> _WORK TO BE COMPLETED_: In the lines below, look for "xlwings". Copy each line where it appears.

> _MATERIAL TO PROCESS_:

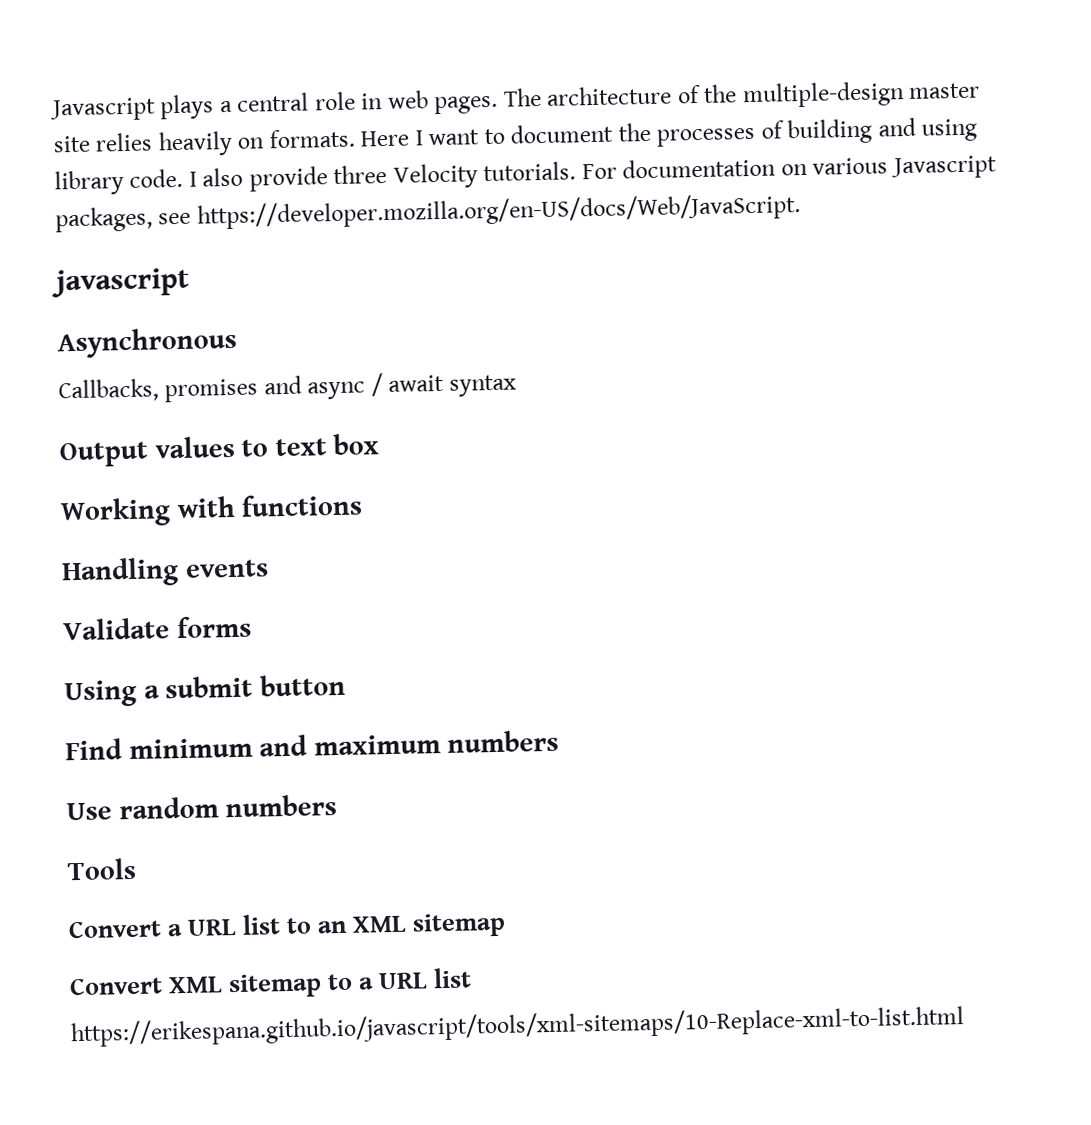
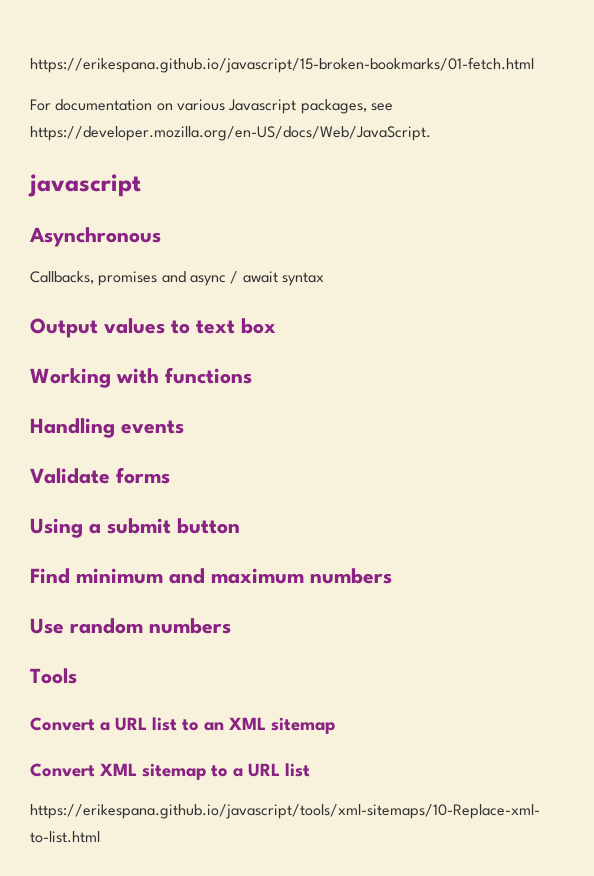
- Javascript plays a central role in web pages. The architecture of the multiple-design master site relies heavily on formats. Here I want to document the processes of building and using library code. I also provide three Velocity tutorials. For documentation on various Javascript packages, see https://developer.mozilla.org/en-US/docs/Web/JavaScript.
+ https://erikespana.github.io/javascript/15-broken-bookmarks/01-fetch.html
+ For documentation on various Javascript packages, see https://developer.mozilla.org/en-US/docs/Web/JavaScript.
---
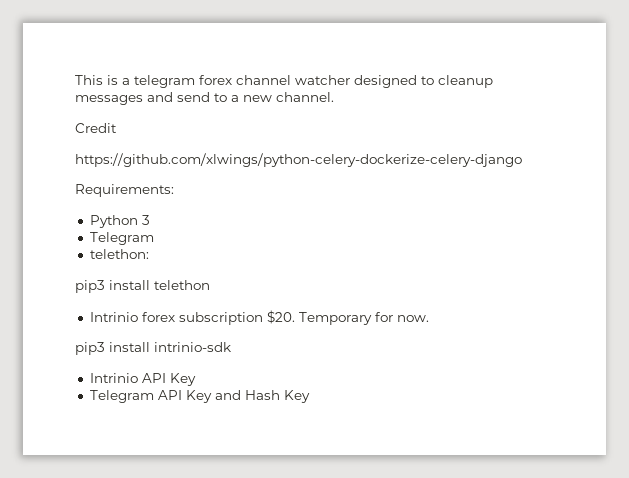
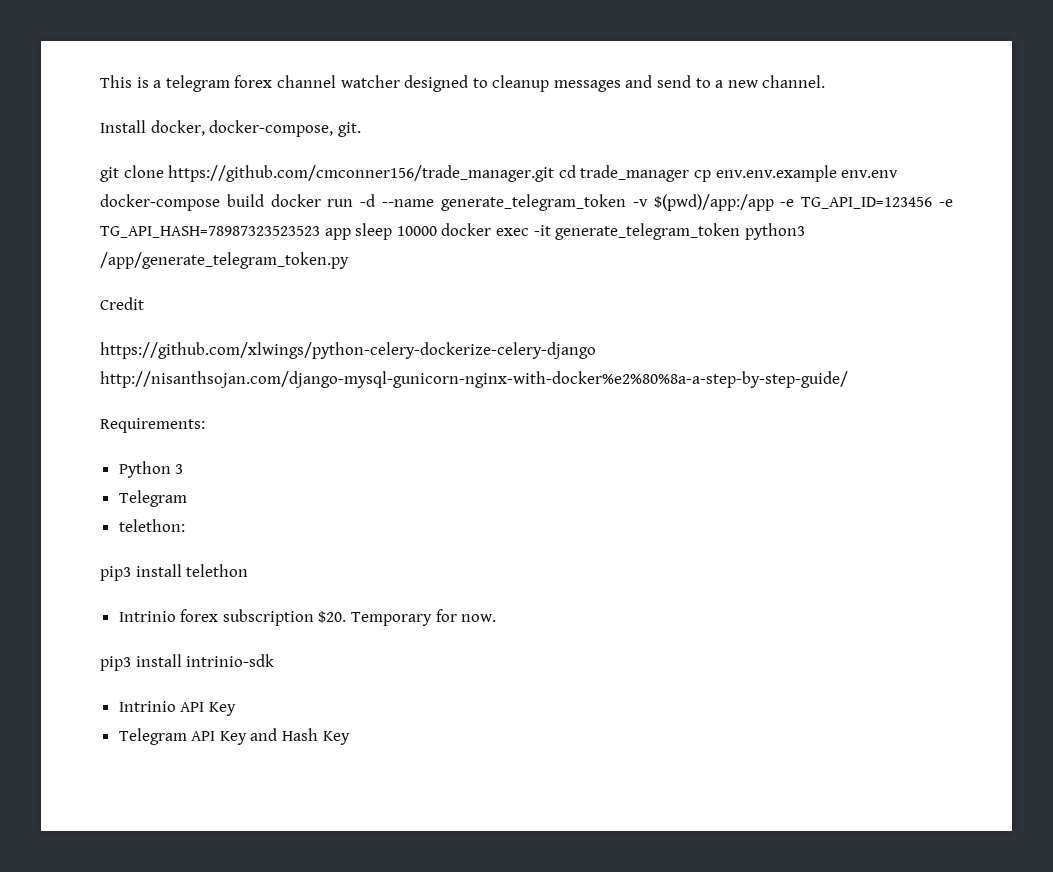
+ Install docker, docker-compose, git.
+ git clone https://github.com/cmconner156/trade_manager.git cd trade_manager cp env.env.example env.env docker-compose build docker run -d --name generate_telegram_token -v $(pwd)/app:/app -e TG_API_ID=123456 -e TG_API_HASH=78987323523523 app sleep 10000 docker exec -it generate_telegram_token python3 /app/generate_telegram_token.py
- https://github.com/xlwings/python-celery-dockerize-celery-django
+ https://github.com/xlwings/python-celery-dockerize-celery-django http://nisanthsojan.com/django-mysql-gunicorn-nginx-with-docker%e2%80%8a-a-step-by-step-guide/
==
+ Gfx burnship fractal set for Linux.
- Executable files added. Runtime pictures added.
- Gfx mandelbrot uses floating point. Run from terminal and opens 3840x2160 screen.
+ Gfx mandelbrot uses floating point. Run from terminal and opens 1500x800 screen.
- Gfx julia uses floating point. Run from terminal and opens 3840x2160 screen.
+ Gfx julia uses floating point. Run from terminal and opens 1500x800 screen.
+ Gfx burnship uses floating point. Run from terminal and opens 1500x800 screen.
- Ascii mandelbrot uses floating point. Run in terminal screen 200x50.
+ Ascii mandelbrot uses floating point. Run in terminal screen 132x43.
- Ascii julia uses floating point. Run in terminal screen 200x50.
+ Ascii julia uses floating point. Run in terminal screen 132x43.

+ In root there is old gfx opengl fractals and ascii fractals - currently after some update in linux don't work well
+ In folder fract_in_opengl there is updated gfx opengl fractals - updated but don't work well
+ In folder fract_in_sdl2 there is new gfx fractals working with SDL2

> _COMPLETED EXERCISE_:
- https://github.com/xlwings/python-celery-dockerize-celery-django
+ https://github.com/xlwings/python-celery-dockerize-celery-django http://nisanthsojan.com/django-mysql-gunicorn-nginx-with-docker%e2%80%8a-a-step-by-step-guide/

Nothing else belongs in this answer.